La décision d’Ursula von der Leyen, présidente de la Commission européenne, d’appliquer provisoirement l’accord commercial entre l’Union européenne et le bloc sud-américain du Mercosur a suscité l’indignation du président français Emmanuel Macron. Le Mercosur est une union économique entre les pays sud-américains du Brésil, de l’Argentine, de l’Uruguay et du Paraguay.
Surprise à Paris
L’annonce de Von der Leyen a été une mauvaise surprise pour le gouvernement français. Le président français a donc réagi vivement. Deux responsables français ont confirmé à POLITICO que la France n’avait pas été informée de cette décision. Il a également évoqué un manque de respect envers les citoyens européens et leurs représentants.
La France s’oppose depuis des années à l’accord avec le Mercosur. Elle craint une concurrence déloyale pour les agriculteurs français et des différences en matière de normes environnementales et de contrôles sanitaires. La France n’est pas la seule à partager cet avis. Les organisations agricoles, les partis politiques et une grande partie de la population sont critiques à l’égard de cet accord.
Équilibre des pouvoirs en mutation
Le moment choisi pour cette décision est politiquement chargé. Le président Macron ne peut pas se représenter à la présidence. Il quittera donc l’Élysée, résidence officielle et lieu de travail du président de la France, au printemps 2027. Dans les milieux diplomatiques, on estime que l’influence de la France est en déclin. Alors que le pays jouait traditionnellement un rôle déterminant, la Commission sous Von der Leyen semble fonctionner de manière de plus en plus autonome. Malgré le vote négatif de la France, le plan a obtenu la majorité des États membres.

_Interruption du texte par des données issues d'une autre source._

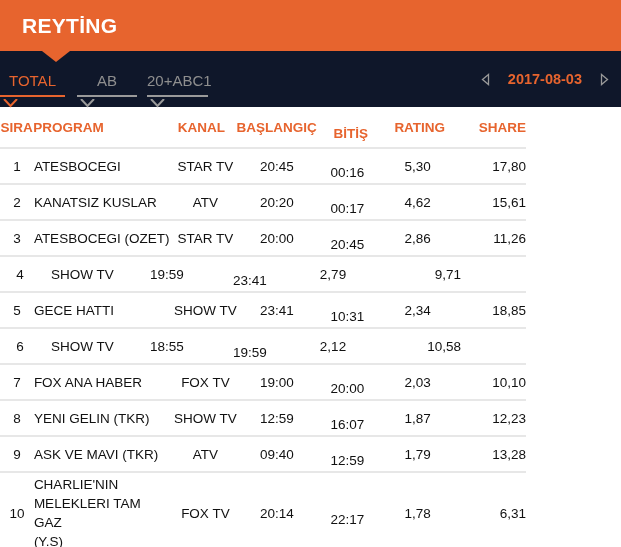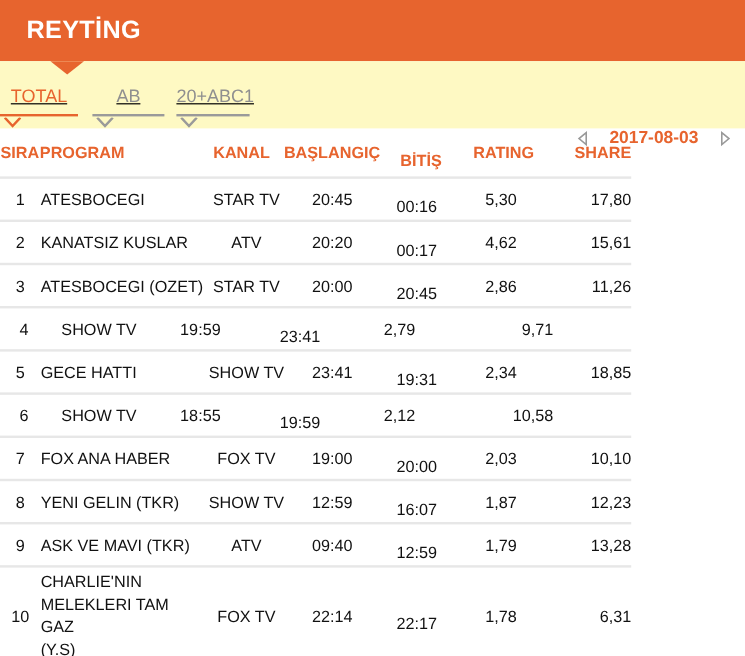--- a/index.html
+++ b/index.html
@@ -23,8 +23,8 @@
   }
   
   .tabstrip{
-    height:56px;background:#fef9c3;position:relative;
-    display:flex;align-items:flex-end;text-decoration:underline;
+    height:56px;background:#0f172a;position:relative;
+    display:flex;align-items:flex-end;
   }
   .tab{
     position:relative;text-align:center;font-size:15px;

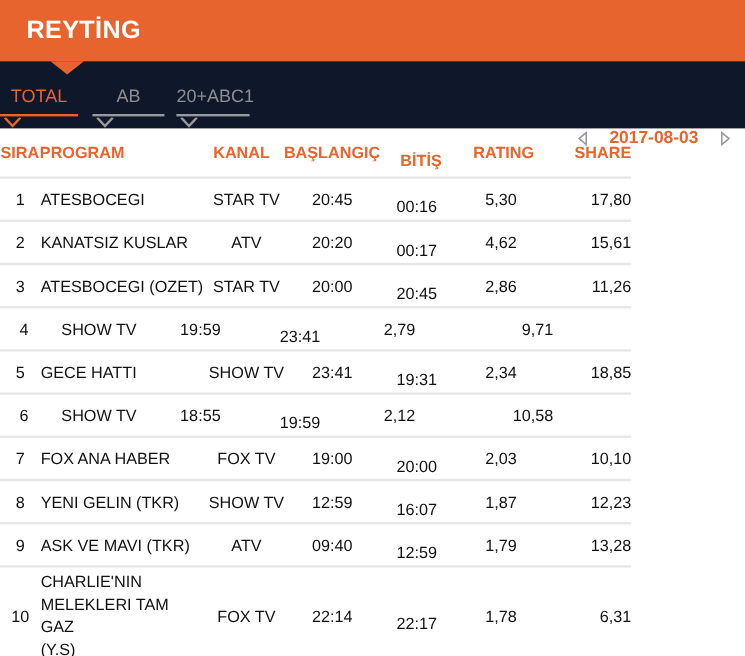--- a/index.html
+++ b/index.html
@@ -39,7 +39,7 @@
   
   .datenav{
     position:absolute;right:9px;top:0;height:56px;
-    display:flex;align-items:center;gap:16px;margin-top:36px;
+    display:flex;align-items:center;gap:16px;
   }
   .date-text{color:#e7642e;font-weight:bold;font-size:14.5px;}
   .nav-arrow{display:flex;align-items:center;cursor:pointer;padding:2px;}

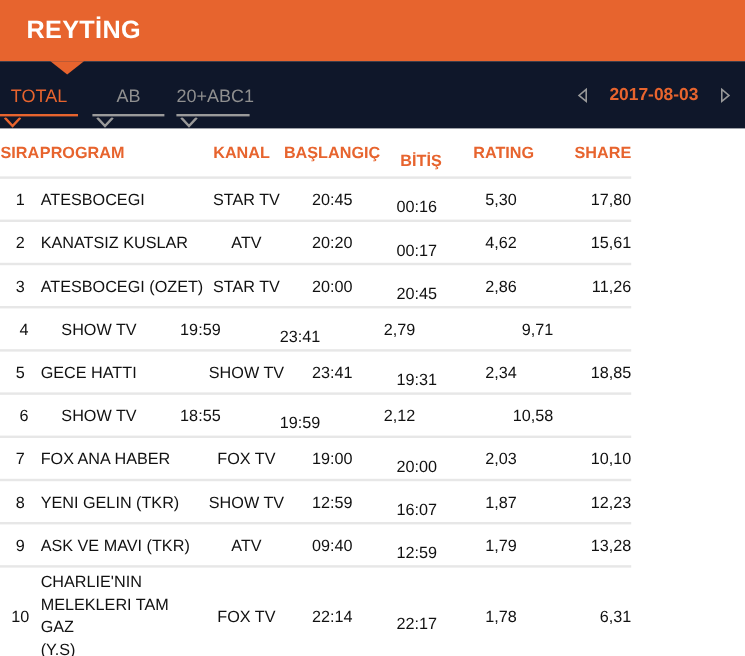--- a/index.html
+++ b/index.html
@@ -166,7 +166,7 @@
       <div class="c c-program">GECE HATTI</div>
       <div class="c c-kanal">SHOW TV</div>
       <div class="c c-baslangic">23:41</div>
-      <div class="c c-bitis">19:31</div>
+      <div class="c c-bitis">10:31</div>
       <div class="c c-rating">2,34</div>
       <div class="c c-share">18,85</div>
     </div>

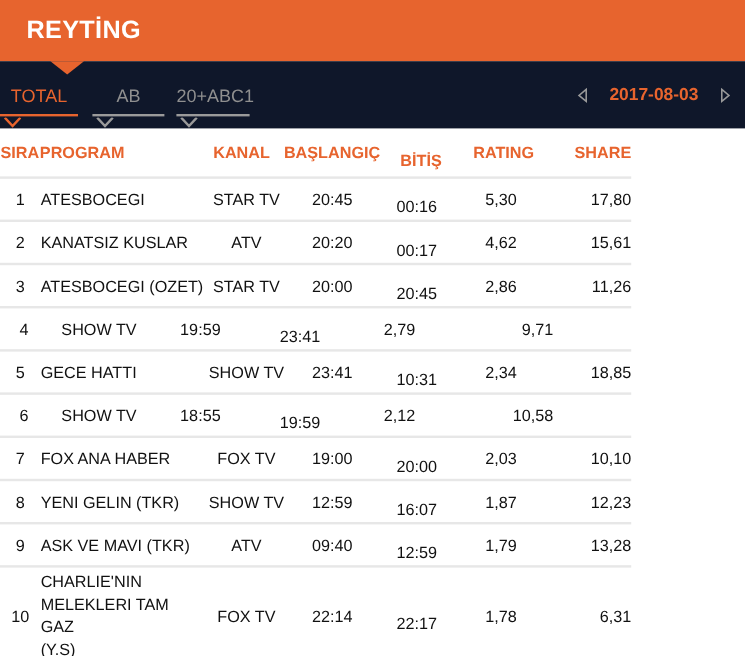--- a/index.html
+++ b/index.html
@@ -211,7 +211,7 @@
 MELEKLERI TAM GAZ
 (Y.S)</div>
       <div class="c c-kanal">FOX TV</div>
-      <div class="c c-baslangic">22:14</div>
+      <div class="c c-baslangic">20:14</div>
       <div class="c c-bitis">22:17</div>
       <div class="c c-rating">1,78</div>
       <div class="c c-share">6,31</div>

Plus tôt cette année, Von der Leyen avait déjà signé l’accord en Paraguay, en Amérique du Sud. Cela s’est fait contre la volonté de pays tels que la Pologne, l’Autriche et la France. L’instabilité politique interne en France et les tensions commerciales transatlantiques croissantes ont rendu difficile la négociation de l’accord pour les Français. L’application provisoire de l’accord montre que Bruxelles est prête à prendre des décisions.
Tensions démocratiques
La controverse autour de l’accord avec le Mercosur ne se limite pas aux relations entre Bruxelles et la France. Le Parlement européen avait soumis l’accord à la Cour de justice de l’UE, qui devait l’évaluer. Cela aurait pu retarder la ratification de deux ans. La Commission a décidé de ne pas attendre et a opté pour une application provisoire.
Bien que cette mesure soit formellement autorisée, elle est politiquement assez sensible. Les détracteurs font valoir qu’elle passe outre les préoccupations nationales et le contrôle parlementaire. Les partisans y voient au contraire une forme de détermination européenne en cette période d’incertitude géopolitique.